The spectacle of exchange can be surveyed in the movement of these bodies:
Our network transactions are measured and calibrated – but their
frequency, temperature and noise rupture our experience, puncture our
moods and punctuate our lives – inscribing space and place with ambient
fields. A panel of scientists and artists including Derek Hales, Robert
Whitman and Maja Kuzmanovic (FoAm) will look at these mysterious electromagnetic
landscapes and data–clouds through the lens of contemporary processes
in art and architecture.
Contributors:
'FoAM (www.f0.am) is
an independent, distributed laboratory based on multidisciplinary models
of cultural expression, operating on the cusp of research, production,
presentation and reflection of creative practices. FoAM aims to become
an 'edge-habitat', working within a network of partner organisations,
toward a symbiosis of culture and science, technology and nature... exploring
evolution and interaction of dynamic systems, expanding public contexts
for active participation of all 'players' involved.' (FoAM website)
DEREK HALES (Chair) is Head of Digital research at the University
of Huddersfield, convenor of the Digital Futures Group for the Royal Institute
of British Architects and the chair of Lumen’s board of directors.
He is an architect and academic currently conducting research into the
impact of digital technologies on architecture and urban space.

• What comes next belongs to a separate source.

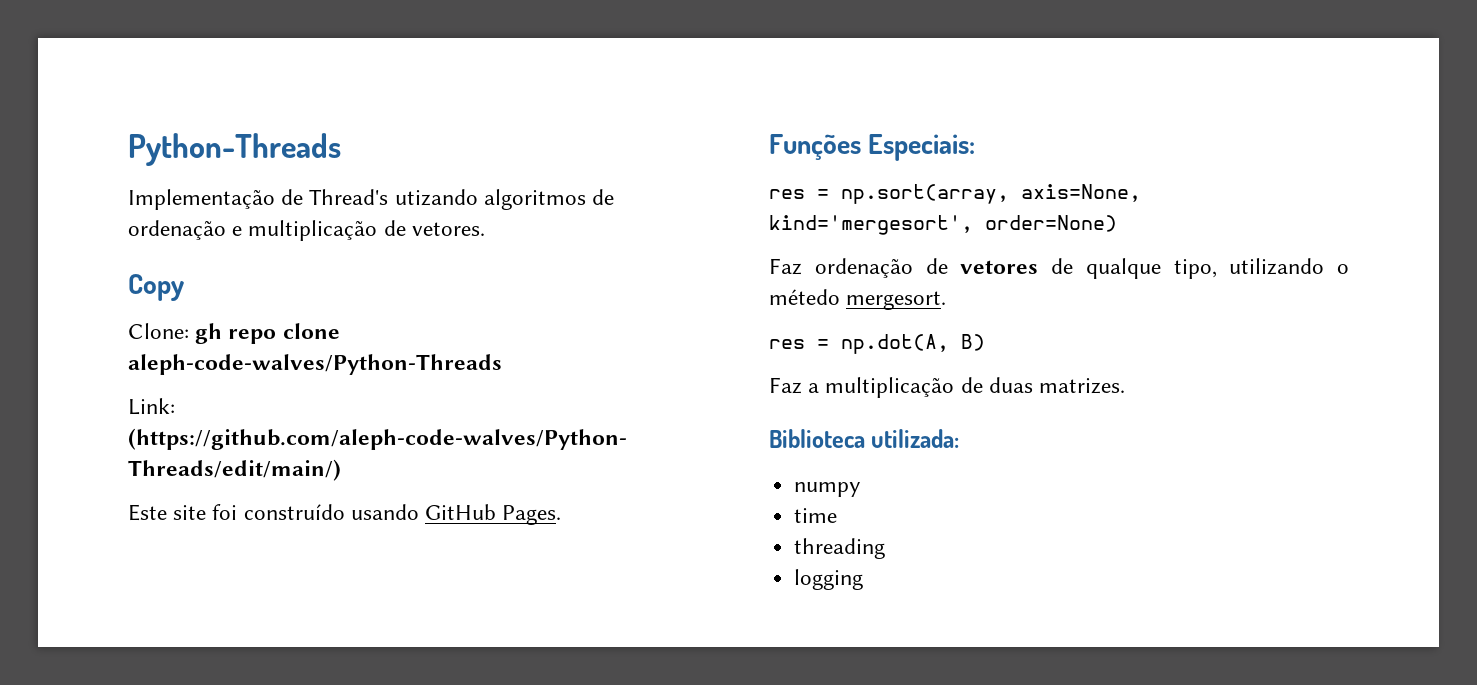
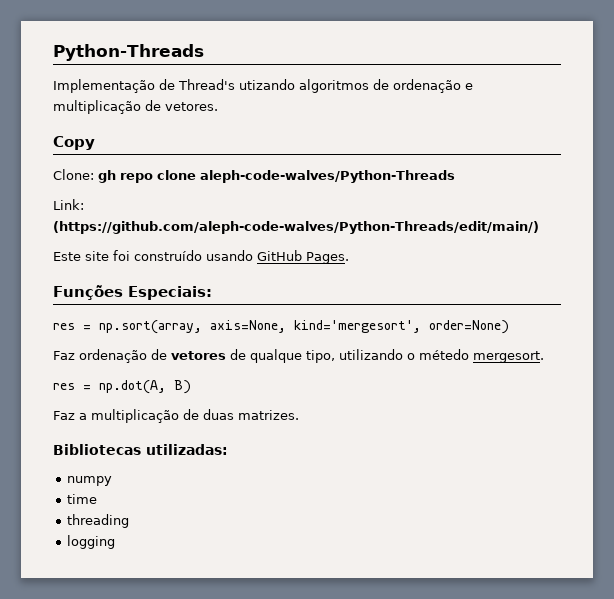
[769,429,960,448] Biblioteca utilizada: -> [53,444,228,455] Bibliotecas utilizadas:

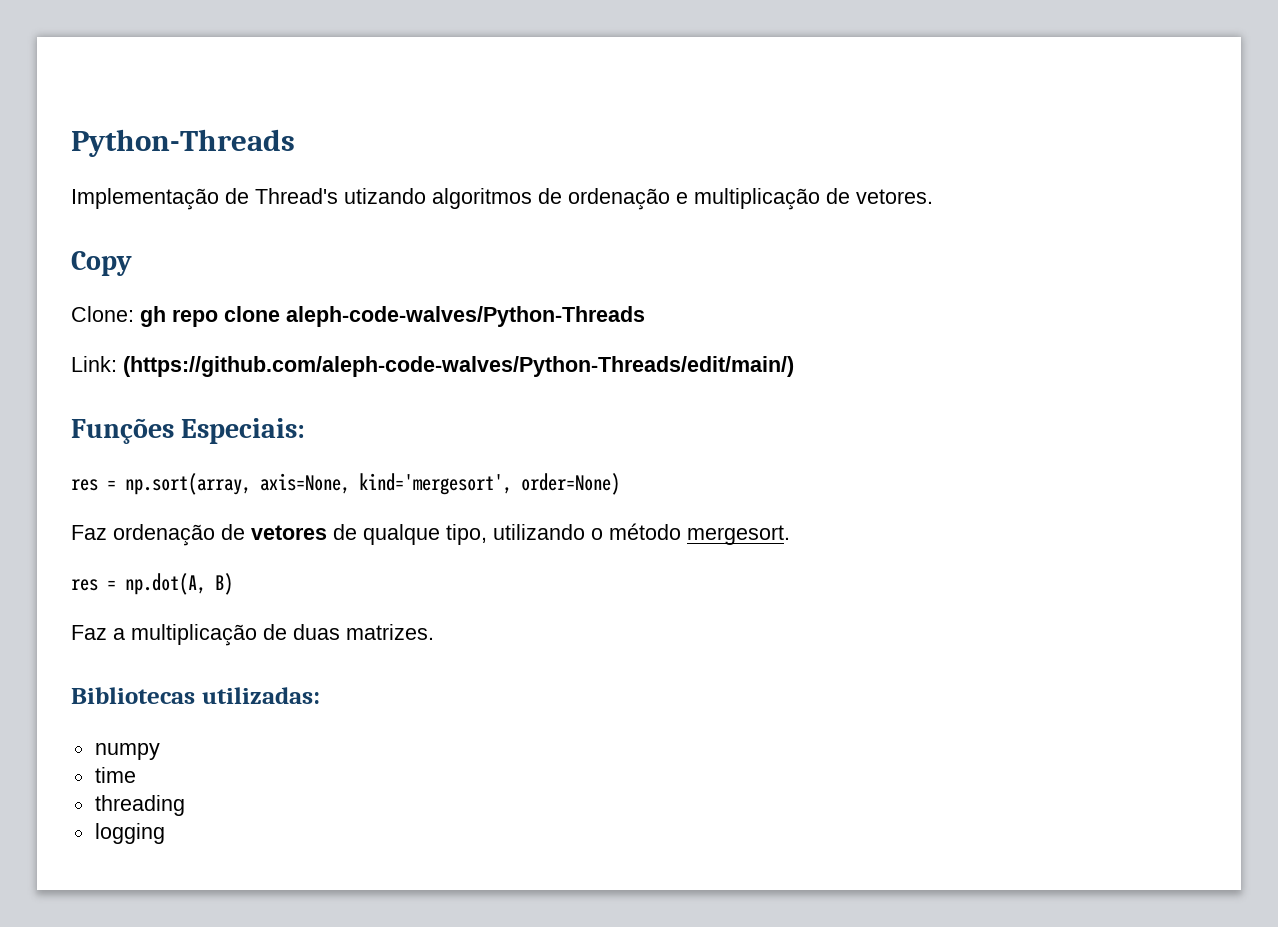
[53,250,349,264] // Este site foi construído usando GitHub Pages. -> (794, 366) none
[418,349,469,360] métedo -> [609,523,681,540] método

MAJA KUZMANOVIK (www.f0.am)
is an artist-researcher, founding member and director of FoAM. Prior to
founding FoAM, Maja focused on non-conventional research and the application
of several technologies, ranging from internet to mixed reality and fully
immersive CAVE environments. She has been elected as one of the Top 100
Young Innovators by MIT‚s Technology Review and has worked in residency
within several European Research Centres, such as Starlab in Brussels,
the Dutch National Centre for Mathematics and Computer Science (CWI) in
Amsterdam and the German National Institute for Information Technology
(GMD) in Sankt Augustin.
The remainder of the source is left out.